(Exercise material Opens)
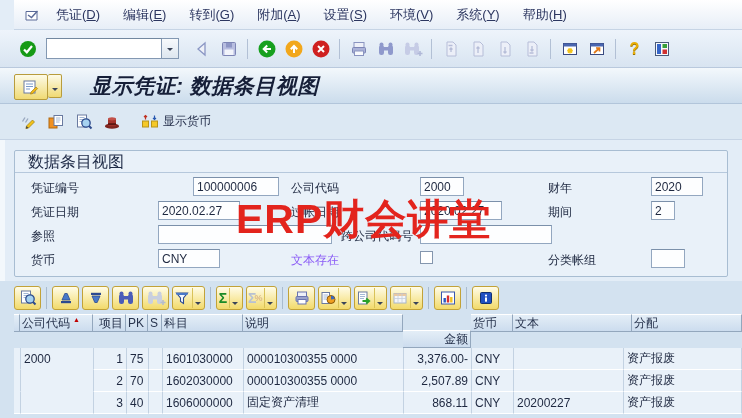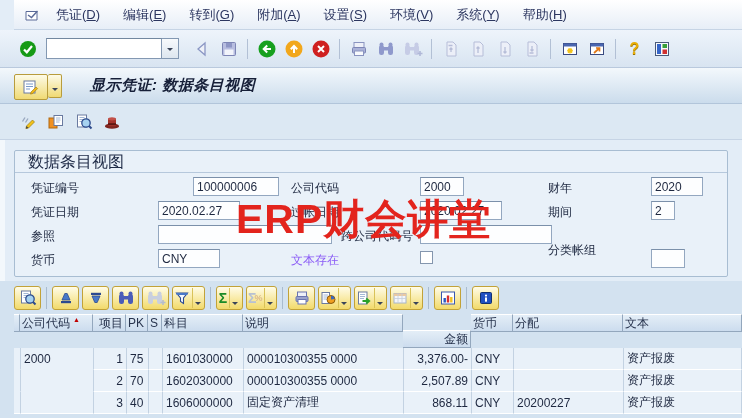--- a/index.html
+++ b/index.html
@@ -27,7 +27,7 @@
   .ovgroup{display:flex;height:24px}
   .ovbtn{width:32px;height:24px;background:linear-gradient(#fdfbe8,#f0da74);border:1px solid #b89c3c;border-radius:2px;display:flex;align-items:center;justify-content:center}
   .ovdd{width:14px;height:24px;background:linear-gradient(#fdfbe8,#f0da74);border:1px solid #b89c3c;border-left:none;border-radius:2px;display:flex;align-items:flex-end;justify-content:center;box-sizing:border-box;padding-bottom:3px}
-  .title{margin-left:28px;font-size:15px;font-weight:bold;font-style:italic;color:#161f38;letter-spacing:.5px}
+  .title{margin-left:28px;font-size:21px;font-weight:bold;font-style:italic;color:#161f38;letter-spacing:.5px}
 
   
   .appbar{position:absolute;left:0;top:104px;width:742px;height:36px;background:#dce8f3;border-bottom:1px solid #c6d4e5;display:flex;align-items:center;padding-left:14px;box-sizing:border-box}

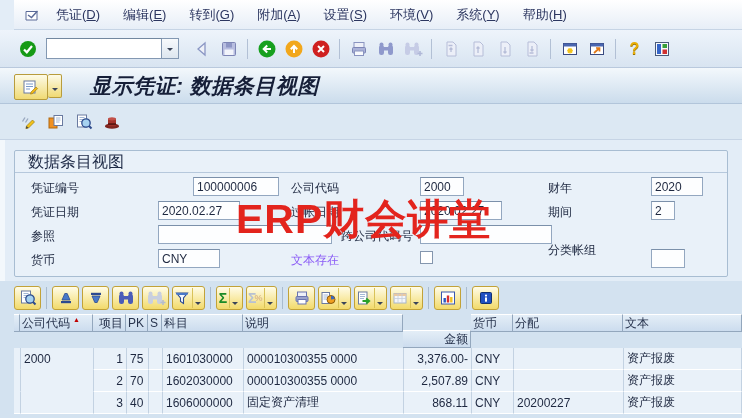--- a/index.html
+++ b/index.html
@@ -264,6 +264,15 @@
         </svg>
       </span>
     <span class="gap10"></span>
+    <span class="abtn">
+      <svg width="18" height="16">
+          <rect x="1.5" y="7" width="6" height="6" fill="#f5c928" stroke="#b8941a"></rect>
+          <rect x="10.5" y="7" width="6" height="6" fill="#f5c928" stroke="#b8941a"></rect>
+          <path d="M4.5 5.5v-4M3 3l1.5-1.5L6 3" stroke="#c03020" fill="none" stroke-width="1.2"></path>
+          <path d="M13.5 1.5v4M12 4l1.5 1.5L15 4" stroke="#2858b0" fill="none" stroke-width="1.2"></path>
+        </svg>
+      <span class="lbl">显示货币</span>
+    </span>
     <span class="gap16"></span>
   </div>
 

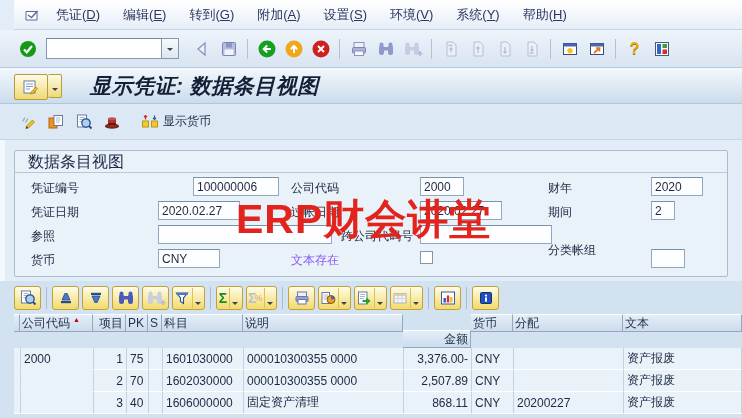--- a/index.html
+++ b/index.html
@@ -304,7 +304,7 @@
     <input class="fi" style="left: 143px; top: 98px; width: 62px;" readonly="" value="CNY">
     <span class="fl dis" style="left:276px;top:101px">文本存在</span>
     <span class="cbx" style="left:405px;top:100px"></span>
-    <span class="fl" style="left:533px;top:91px">分类帐组</span>
+    <span class="fl" style="left:533px;top:101px">分类帐组</span>
     <input class="fi" style="left: 636px; top: 98px; width: 34px;" readonly="" value="">
   </div>
 

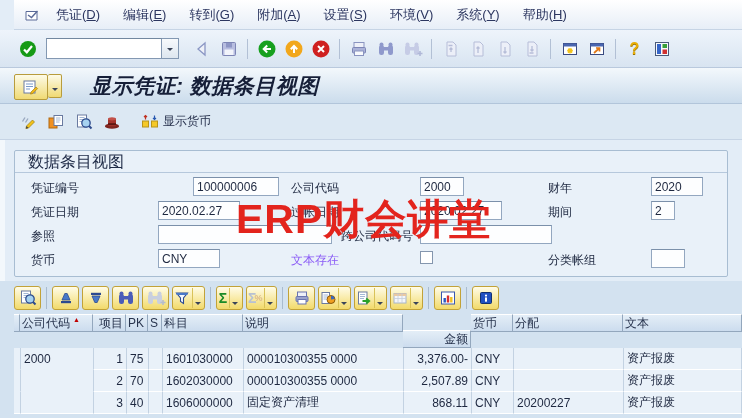--- a/index.html
+++ b/index.html
@@ -444,8 +444,8 @@
           <span class="hcell" style="width: 160px; flex: 0 0 160px;">说明</span>
           <span class="hcell cell-r" style="width: 68px; flex: 0 0 68px; margin-top: 16px;">金额</span>
           <span class="hcell" style="width: 42px; flex: 0 0 42px;">货币</span>
+          <span class="hcell" style="flex: 1 1 0%;">文本</span>
           <span class="hcell" style="width: 110px; flex: 0 0 110px;">分配</span>
-          <span class="hcell" style="flex: 1 1 0%;">文本</span>
         </div>
       <div id="tbody">
           <div class="trow tdata">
(Exercise material Closes)
→ What you are asked to do
Where a line of the listing includes the word "none", it counts; say how many such lines there are and nothing more.

→ Answer section
3